On Aug. 5 about 65 Japanese knotweed fighters met in North Creek to learn how to combat this invasive nuisance, better known as “Mexican bamboo” in the Adirondacks. I needed inspiration as a North Creek “coordinator” and I got it. Knotweed can send its rhizomes (a type of root/stem that can sprout new plants all along it) under two lane concrete roads and emerge ready to go on the other side. In England people who “plant or otherwise cause Japanese knotweed to grow in the wild” can be subject to fin es of $15,000 pounds or six months in jail! It is a terrible problem for home owners because it can destroy a foundation.
Drive in Vermont and on to even Nova Scotia as I did recently and you will see Fallopia japonica (formerly Polygonum cuspidata) lining the streams and rivers in untold numbers of acres. It is impossible for fishermen and other recreationists to get through the jungle to the water. Do we want that in the Adirondacks? We still have a chance to fight it back using the right techniques. Cutting it down once a year is worse than useless so don’t bother doing that. Mowing it by road crews just spreads it down the road because tiny pieces of the plant can sprout and grow. With weekly mowing for many months you probably can beat it, but you need a place accessible enough to mow completely.
However, when each stem is injected with the right herbicide at the right time, in the late summer and fall before frost, the herbicide is sent down into the rhizomes along with the nutrients the plant is storing for the next spring and 95% of the plants will die. Usually a few sprouts will come up the next year or two and have to be sprayed individually at the same time of year, if the stems are less than finger size and too small to inject. Landowners can do this on their own property with the right equipment and herbicide but we have a professional in the area now who can treat knotweed through a supported program run by the Town of Inlet. Donations are needed and expected if your treatment is successful to be able to continue the effort. Google noknotweed.org for more information or you can call me if necessary at 251-3772.
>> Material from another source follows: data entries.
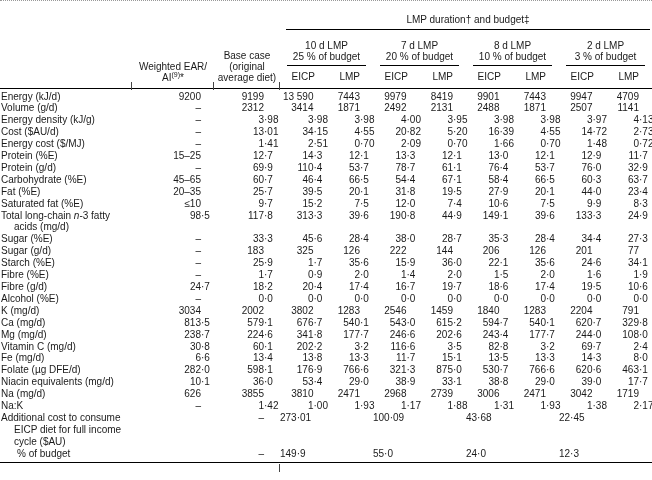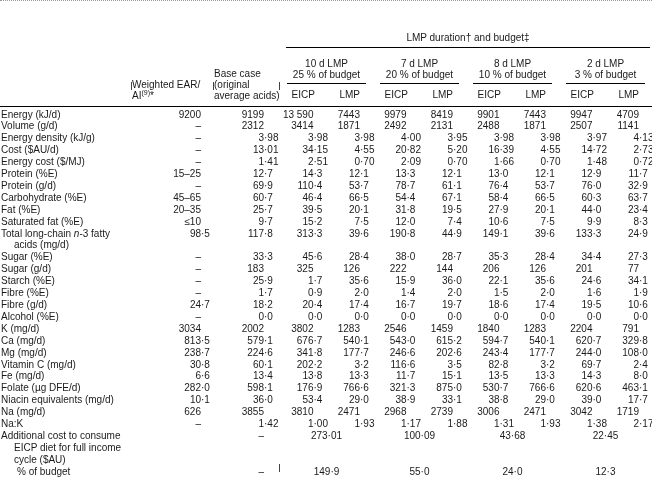"LMP duration† and budget‡" .page { padding-top: 23px -> 5px }
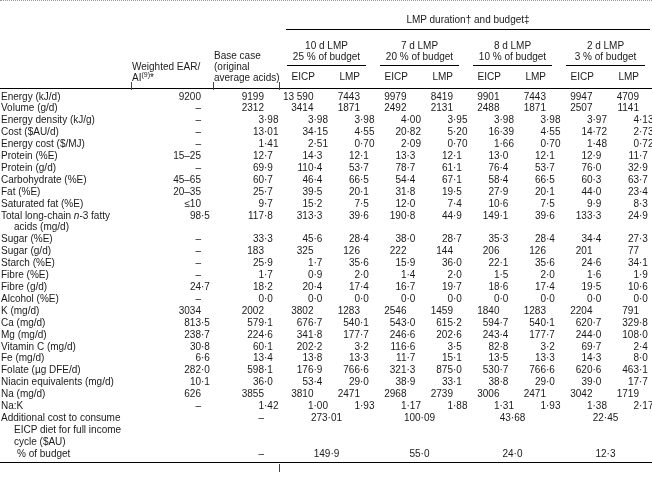"Base case" th.whead, th.bhead { text-align: left -> center }
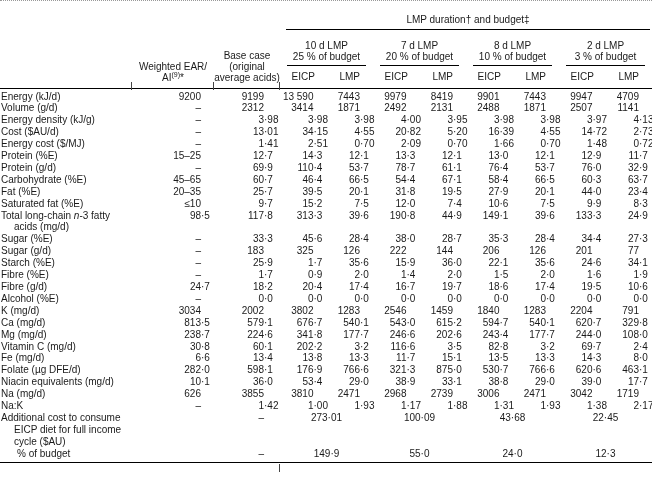"average acids)" span { text: acids -> diet }
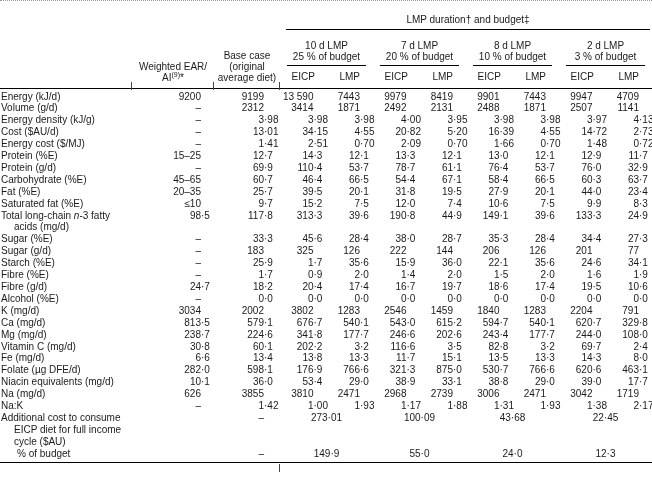"273·01" td.pcol { text-align: center -> left }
There are many areas of Japanese knotweed even in the Adirondacks that are so huge that only a natural enemy would be able to control it, and scientists are studying a certain insect to see if it eats only this species of knotweed, a member of the Buckwheat family. Of course Japanese beetles like it, but no one wants more of those!
But another knotweed has me pretty excited because it is a very rare one that I found just below a new beaver dam. It’s called Carey’s knotweed and the NY expert on the family has never seen a live specimen. To get there I canoed across a lake, carried a short way, then canoed across a pond in search of a different rare plant. Somehow I dredged up out of my failing memory that the botanist was looking for a knotweed with a hairy stem. So that was two rare plants, plus some beautiful paddling on a spectacular day, a good day of hunting.
An ongoing hunt: A friend who lives near Garnet Lake found a five inch swallowtail on a coneflower, one so heavy that the flower tipped down and made it difficult for the butterly to get at the nectar in the middle. It turned out to be the Giant Swallowtail, black and yellow with the tails totally yellow. Some were seen last year in the Adirondacks but most of us have never seen one. As the caterpillars eat only prickly ash in the north, a plant we have never seen either, these must just be butterflies heading out and about after emerging from their chrysalises elsewhere. As prickly ash is in the citrus family, the caterpillars are considered pests in Florida. But even with the fast rate of warming we are having, especially in winter, it will be a while until these beautiful insects will be a problem!